# String
A string is a data type used in programming, such as an integer and floating point unit, but is used to represent text rather than numbers. It is comprised of a set of characters that can also contain spaces and numbers.

## Topics
* String Data Type
* String Indexing & Slicing
* Escape Characters
* String Formatting
* Find Substring
* String Constants
* String Functions

### String Data Type
Strings in python are surrounded by either single quotation marks, or double quotation marks. In Python single and double quote both can be used for strings. `'hello'` is the same as `"hello"`. You can display a string with the print() function just like any other data type.

In [1]:
var = "Hello World"

In [2]:
var = 'Hello World'

Python doesn't have a character data type

In [3]:
type("hello")

str

In [4]:
type('a')

str

#### Quotes
We cannot use single quote inside single quote string.

In [5]:
print('Hey it's me.')

SyntaxError: ignored

But we can use single inside double or vice versa.

In [6]:
print("Hey, it's me.")

Hey, it's me.


**To insert characters that are illegal in a string, use an escape character.**  
An escape character is a backslash `\` followed by the character you want to insert.

In [7]:
print("He said, \"I am busy today.\"")

He said, "I am busy today."


#### Multiline String

We can use `''' '''` or `""" """` to write multiline string.

In [8]:
multiline = """Hello
World"""
print(multiline)

Hello
World


In [9]:
# Alternative
s = "Hello\nWorld"
print(s)

Hello
World


#### Concatenation
Python allows us to easily concatenate strings using `+`.

In [10]:
name = "Michael"
print("Hello, " + name)

Hello, Michael


In [11]:
print("Hello, " + "Michael")

Hello, Michael


You can only concatenate a string to another string.

In [12]:
"Michael's age is " + 30 # TypeError

TypeError: ignored

**Concatenating Integers to Strings:** In Python, only a string can be concatenated with another string. If you need to concatenate a string with another data type, you need to convert it to string using `str()` function or some other method. Note that if your goal is to only print, then you can just print them with a comma without any conversion.

In [13]:
print("Michael's age is", 30)

Michael's age is 30


In [14]:
age = 30
print("Michael's age is " + str(age))

Michael's age is 30


In [15]:
print("Michael's age is " + str(30))

Michael's age is 30


`str(value)` is a function that converts any type of compatible data to string.

In [16]:
print("Hello " + str(12731.1273618))

Hello 12731.1273618


#### String Multiplication
If we want replicate our String , then we can use multiplication operator `*` on that string with  desired no of repeats. 

In [17]:
print("ABC" * 3)

ABCABCABC


Since the result is a string, it can be concatenated to other strings as well.

In [18]:
print("p" * 3 + "q" * 4 + "r" * 2)

pppqqqqrr


#### String Length
It gives us that how many characters we have in a string.

In [None]:
len("hello")

5

In [None]:
s = "Hello World"
len(s)

11

 Keep in mind that escape sequences like `\n` counts as a single character.

In [None]:
len("AB\nCD")

5

`len()` is a function that returns the length of an object

### String Indexing & Slicing:
Strings can be indexed (subscripted), with the first character having index 0. There is no separate character
type. A character is simply a string of size one. Python also allows for negative indexing, with the last (righmost) character having index -1, second last element having index -2, and so on. Given below is an example for the string "Hello".

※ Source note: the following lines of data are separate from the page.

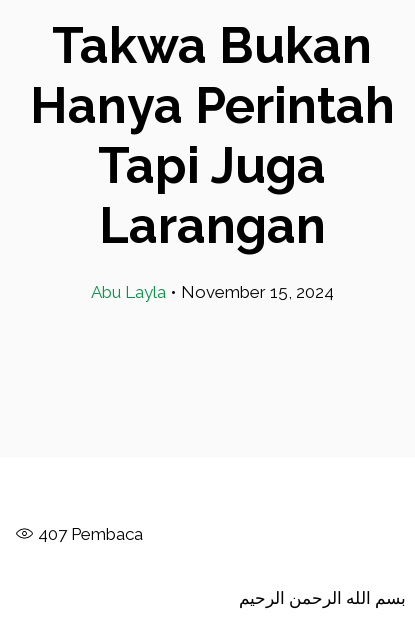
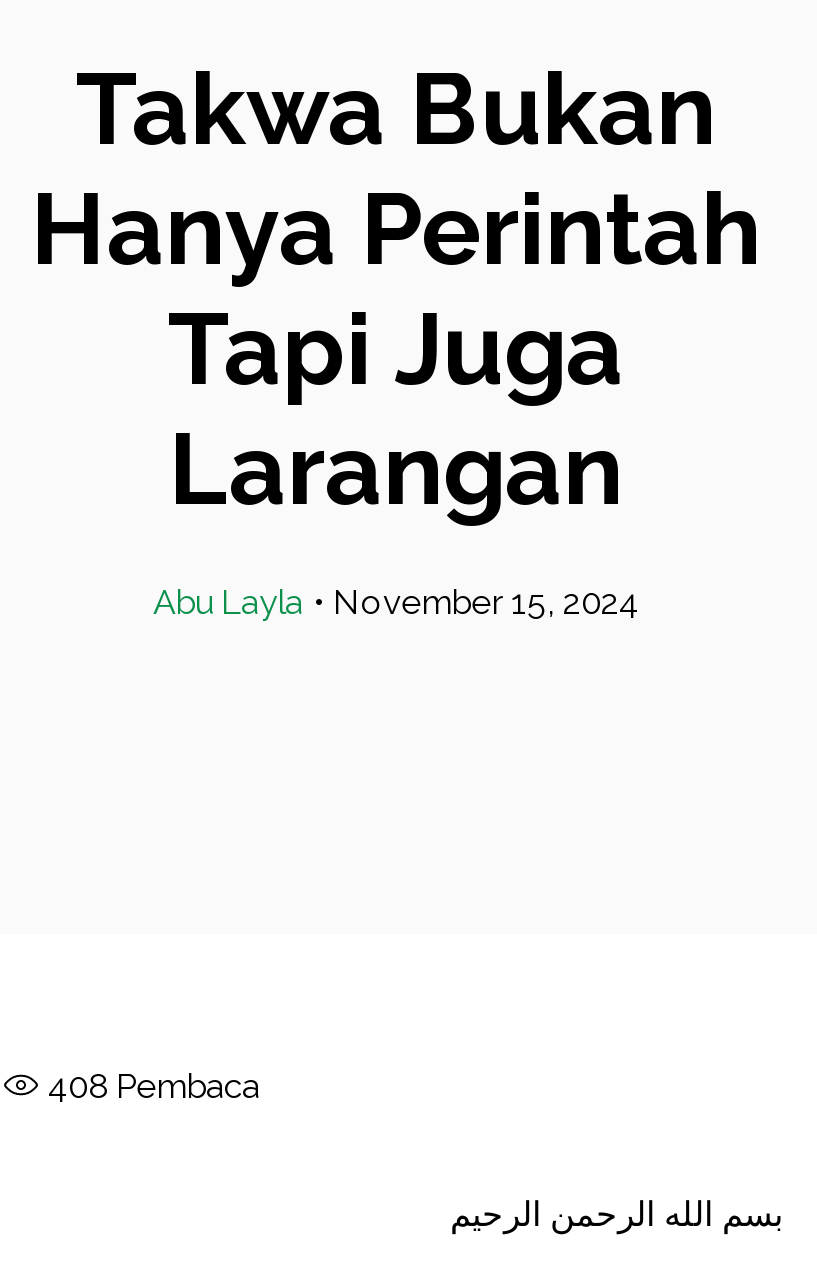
- 407 Pembaca
+ 408 Pembaca
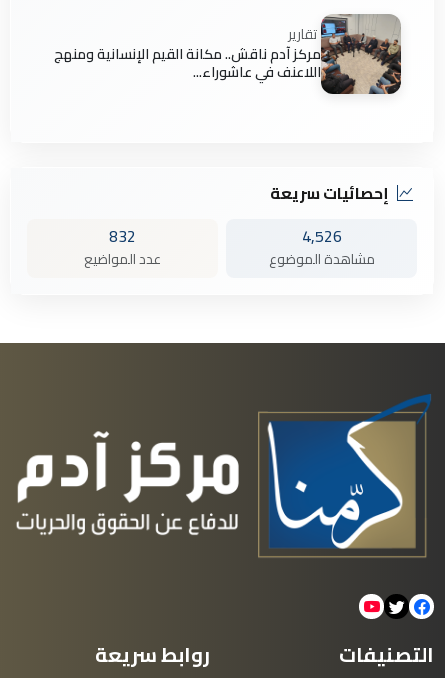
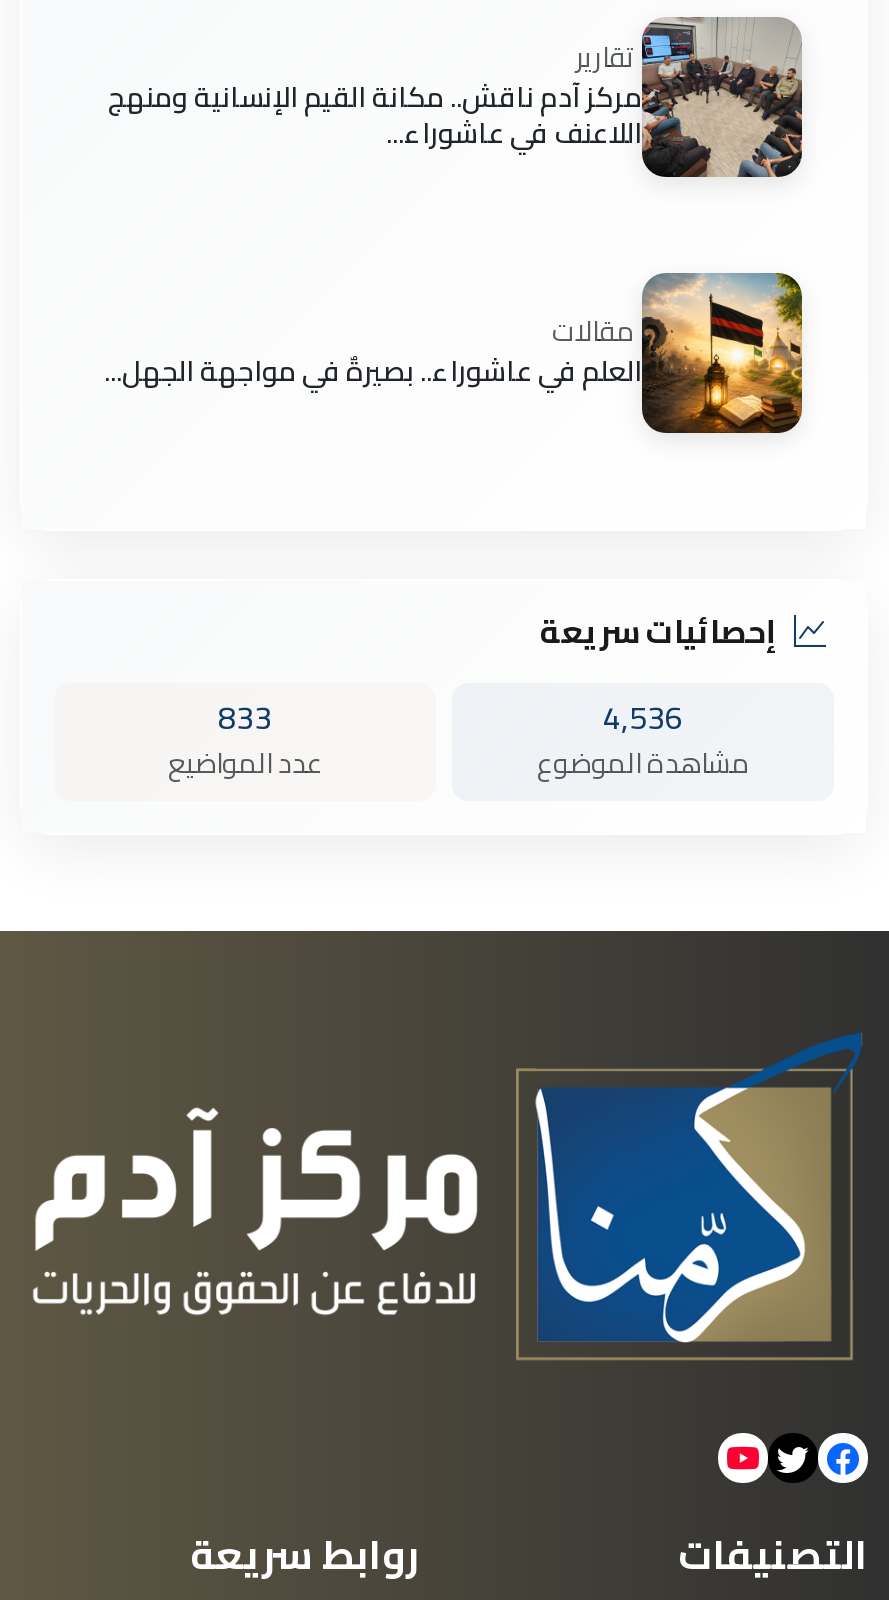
+ [image]
+ مقالات
+ العلم في عاشوراء.. بصيرةٌ في مواجهة الجهل...

- 832
+ 833

- 4,526
+ 4,536
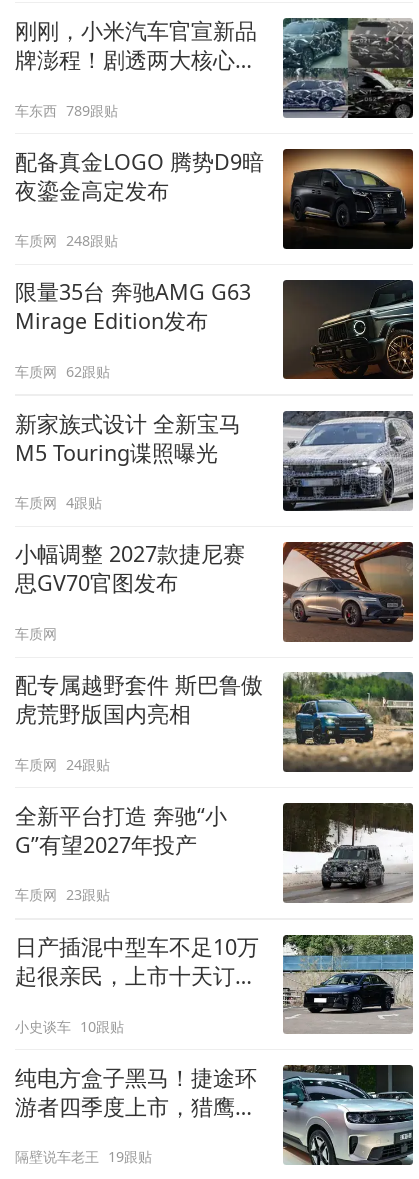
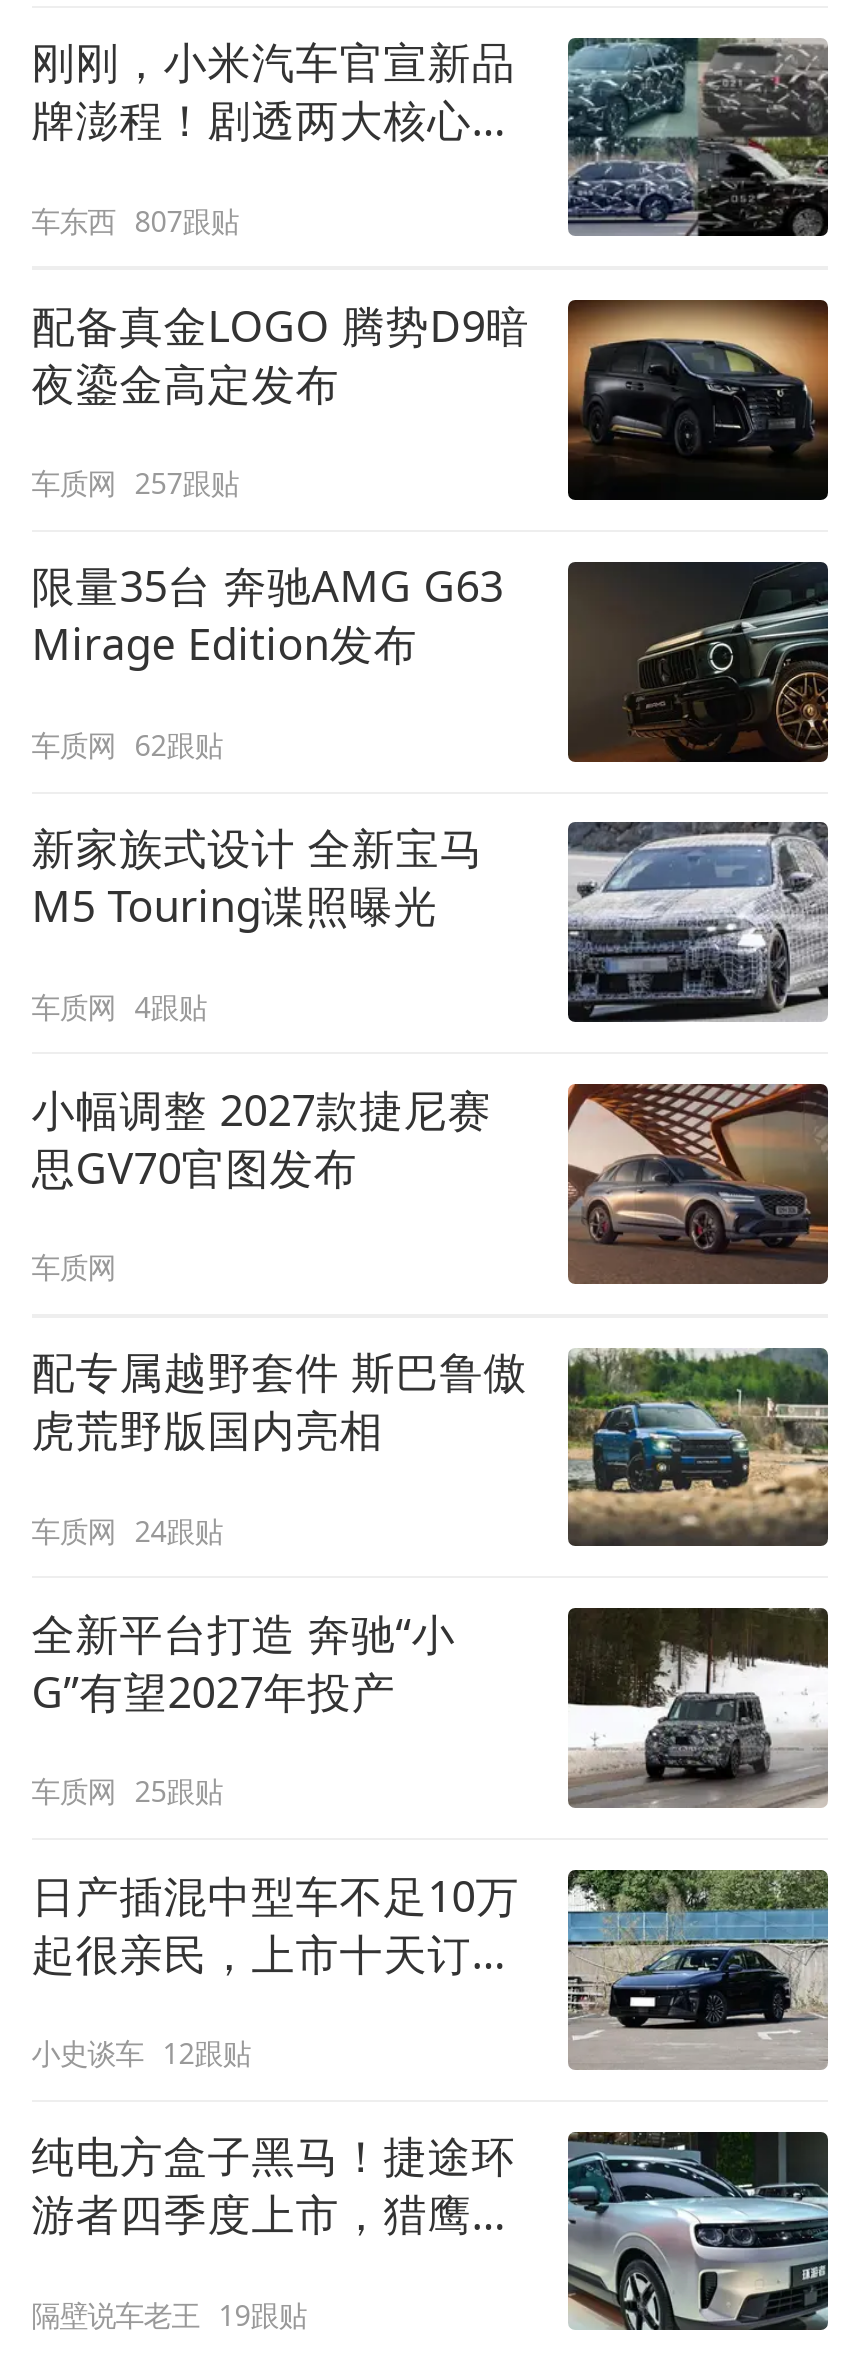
- 车东西 789跟贴
+ 车东西 807跟贴

- 车质网 248跟贴
+ 车质网 257跟贴

- 车质网 23跟贴
+ 车质网 25跟贴

- 小史谈车 10跟贴
+ 小史谈车 12跟贴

| String | H | e | l | l | o |
| --- | --- | --- | --- | --- | --- |
| Index | 0 | 1 | 2 | 3 | 4 |
| Index (-ve) | -5 | -4 | -3 | -2 | -1 |

**Indexing**

In [19]:
"Hello"[0]

'H'

In [20]:
"Hello"[-1] # Negative Indexing

'o'

In [21]:
"Hello"[4]

'o'

In [22]:
s = "hello"
s[len(s) - 1]

'o'

In [23]:
s = "Hello World"

In [24]:
s[0]

'H'

In [25]:
s[7]

'o'

In [26]:
s[-4]

'o'

In [27]:
len(s)

11

In the following line of code we have exceeded our index with respect to that string. Basically, the range of positive index is from `0` to `len(str) - 1` and range of negative index is from `-1` (righmost) to `-len(str)` (leftmost).

In [29]:
s[11]

IndexError: ignored

In [30]:
s[-11]

'H'

In [31]:
s[-12]

IndexError: ignored

**Slicing:** `string_name[start_index:end_index:step]`  
The string is sliced from index `start_index` to `end_index - 1`. In order to make it easy to understand we will be using the string `"0123456789"` where the value at each index is equivalent to it's positive index.

In [32]:
s = "0123456789"

In [33]:
# Using only end index
# Here we get from index 0 to index 7 (end_index - 1)
s[:8]

'01234567'

In [34]:
# Using only start index
# Here we get from index 4 (start_index) to the end of the string
s[4:]

'456789'

In [35]:
# Using both start index and end index
# Here we get from index 4 (start_index) to index 7 (end_index - 1)
s[4:8]

'4567'

In [36]:
# If a single : is used without start or end, then we get a copy of the entire string
s[:]

'0123456789'

In [37]:
# Using step
# Step can be used with any of the above configurations by adding another colon and a value
# Here we get from index 1 to index 7 with a step of 2
s[1:8:2]

'1357'

In [39]:
# It may be easier to understand if you can try to think of step as follows
s[1] + s[1 + 2] + s[1 + 2 + 2] + s[1 + 2 + 2 + 2] 
# Any more values will exceed the start_index to (end_index - 1) range

'1357'

### Escape Characters 
We use escape characters to add certain characters that cannot be added using a keyboard or may be illegal to add. It consists of a `\` followed by a character. The whole escape character including the backslash is counted as a single character.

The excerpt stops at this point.